As Paul D repairs the furniture he damaged during his
confrontation with the ghost, he sings songs he learned while in
a chain gang in Alfred, Georgia. After his traumatizing prison experience,
he shut down a large part of his heart and head, operating only
what helped him “walk, eat, sleep, sing.” The experience of seeing
Sethe again reopens the locked part of his mind, and he decides
to stay at 124.
Sethe tells Paul D that after her escape, schoolteacher
came to Cincinnati to take her and her children back to Sweet Home.
Sethe went to jail instead and took Denver with her. Paul D does
not ask her for details because the mention of jail reminds him
of his experiences in Alfred. Paul D’s decision to stay gives Sethe
hope for the future.
Analysis: Chapters 2–3
Chapter 2 begins with Paul D gazing
at Sethe’s back and it ends with her gazing at his. These images
symbolize what is taking place thematically in the chapter: the
characters’ charting of their respective memories, of what lies
behind them, at their backs. Sethe’s back also contains the visible
scars of her whipping. The narration alternates between two time
periods—the present in Cincinnati and the Sweet Home past. The Sweet
Home past is presented from both Paul D’s and Sethe’s perspectives,
as the narrator’s focus shifts between the two characters. The novel
maps out the points of proximity and distance between them. Both
characters, for example, are disappointed after having sex, and
they simultaneously begin thinking about Sethe and Halle’s encounter
in the cornfield twenty-five years ago. On the other hand, Paul
D’s sudden, secret revulsion toward Sethe’s scars suggests an emotional
distance that takes even him by surprise.
Sethe recalls that Halle loved her in a brotherly way,
not like a man “laying claim.” However, beneath the surface of this
seemingly positive memory is the fact of the impotence inherent
to the slave condition. Even if he had wanted to do so, Halle could
not have laid claim to his enslaved wife any more than she could
lay claim to herself. Slaves were not permitted to become legally
married because marriage means giving yourself in contract to one
another, and slaves are already contracted to their owners. The
prohibition of marriage also prevented the slaves from having a
strong claim on their children. Baby Suggs’s loss of her eight children
was nothing unusual in slave life. The names of Paul D and his brothers
are also a testament to the slaves’ lack of ownership over themselves
and their children. Paul D’s brothers are named Paul A and Paul
F, suggesting their interchangeability in the minds of their owners.
Moreover, the brothers’ last name—Garner—is that of their owner.
It thus marks them as the property of another.
Sethe doesn’t feel she can lay claim to her own memories.

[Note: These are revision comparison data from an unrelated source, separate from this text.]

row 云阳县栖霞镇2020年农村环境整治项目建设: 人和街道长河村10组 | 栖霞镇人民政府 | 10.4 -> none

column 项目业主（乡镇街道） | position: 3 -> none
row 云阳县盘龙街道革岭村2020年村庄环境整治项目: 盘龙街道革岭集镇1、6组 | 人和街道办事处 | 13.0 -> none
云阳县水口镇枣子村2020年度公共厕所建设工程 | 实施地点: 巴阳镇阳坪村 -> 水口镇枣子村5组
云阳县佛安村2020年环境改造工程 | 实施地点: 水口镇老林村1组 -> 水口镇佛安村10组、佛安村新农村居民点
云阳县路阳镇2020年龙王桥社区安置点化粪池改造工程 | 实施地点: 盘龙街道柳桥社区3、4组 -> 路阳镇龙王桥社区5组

She attributes to them powers of autonomy, and her explanation to Denver
of her concept of time reveals the powerful hold that the past has
on her. Sethe regards the past as a malevolent presence that defies
even death. The past has damaged Sethe and Paul D to so that they
wonder if it is possible to put the pieces back together. Paradoxically,
Sethe tries to shelter Denver from the past by isolating her in a
house plagued by the ghost of Denver’s dead sister.